MHB Value of $\displaystyle \lim_{x \to 0} g(x)$ Given Limit Statements

[karush]

$\textsf{find the value that $\displaystyle \lim_{x \to 0} g(x)$ must have if the
given limit statements hold.}$
$$\displaystyle \lim_{x \to 0} \left(\frac{4-g(x)}{x} \right)=1$$

OK the only answer I saw by observation was 2 but the book says it is 4
not sure how you get it with steps

 

[Chris L T521]

$\textsf{find the value that $\displaystyle \lim_{x \to 0} g(x)$ must have if the
given limit statements hold.}$
$$\displaystyle \lim_{x \to 0} \left(\frac{4-g(x)}{x} \right)=1$$

OK the only answer I saw by observation was 2 but the book says it is 4
not sure how you get it with steps

2 doesn't work; if $\displaystyle\lim_{x\to 0} g(x)=2$, then $\displaystyle\lim_{x\to 0}\frac{4-g(x)}{x} \rightarrow \frac{2}{0}$, which is undefined.

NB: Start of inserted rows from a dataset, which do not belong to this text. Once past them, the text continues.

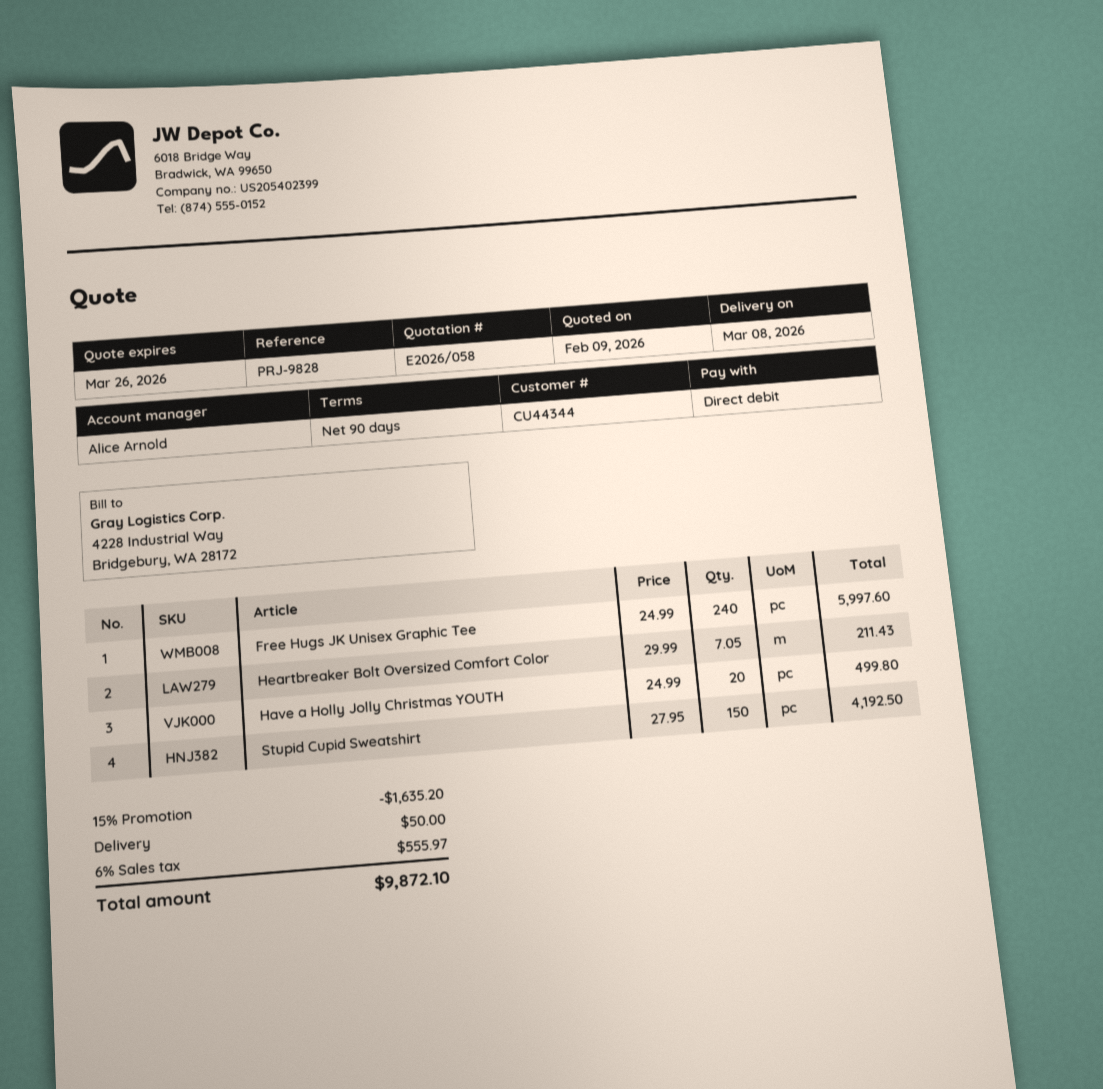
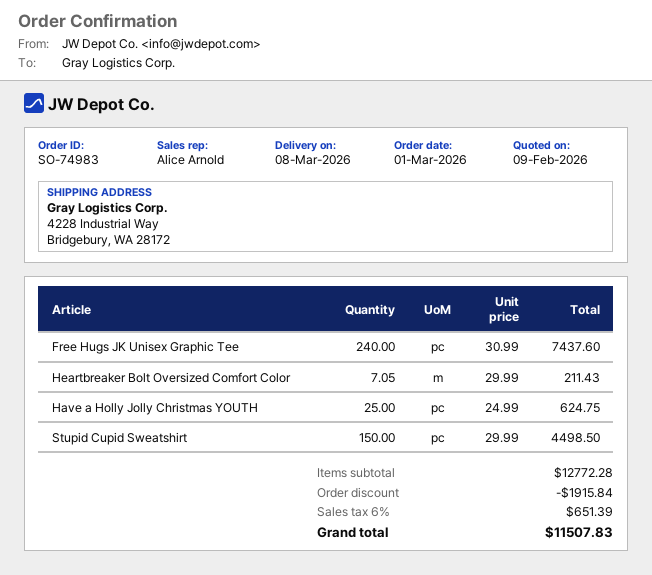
Free Hugs JK Unisex Graphic Tee: 240 x 24.99 = 5997.60 -> 240 x 30.99 = 7437.60
Have a Holly Jolly Christmas YOUTH: 20 x 24.99 = 499.80 -> 25 x 24.99 = 624.75
Stupid Cupid Sweatshirt: 150 x 27.95 = 4192.50 -> 150 x 29.99 = 4498.50
discount: 1635.20 -> 1915.84
shipping: 50.00 -> none
tax: 6% = 555.97 -> 6% = 651.39
total: 9872.10 -> 11507.83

For $\displaystyle\lim_{x\to 0}\frac{4-g(x)}{x}=1$, $x$ must be a factor of $4-g(x)$. Suppose $4-g(x) = x f(x)$, where $g(x)$ and $f(x)$ both have limits as $x\to 0$. Then

\[\displaystyle\lim_{x\to 0}\frac{4-g(x)}{x} = \lim_{x\to 0}f(x) = 1.\]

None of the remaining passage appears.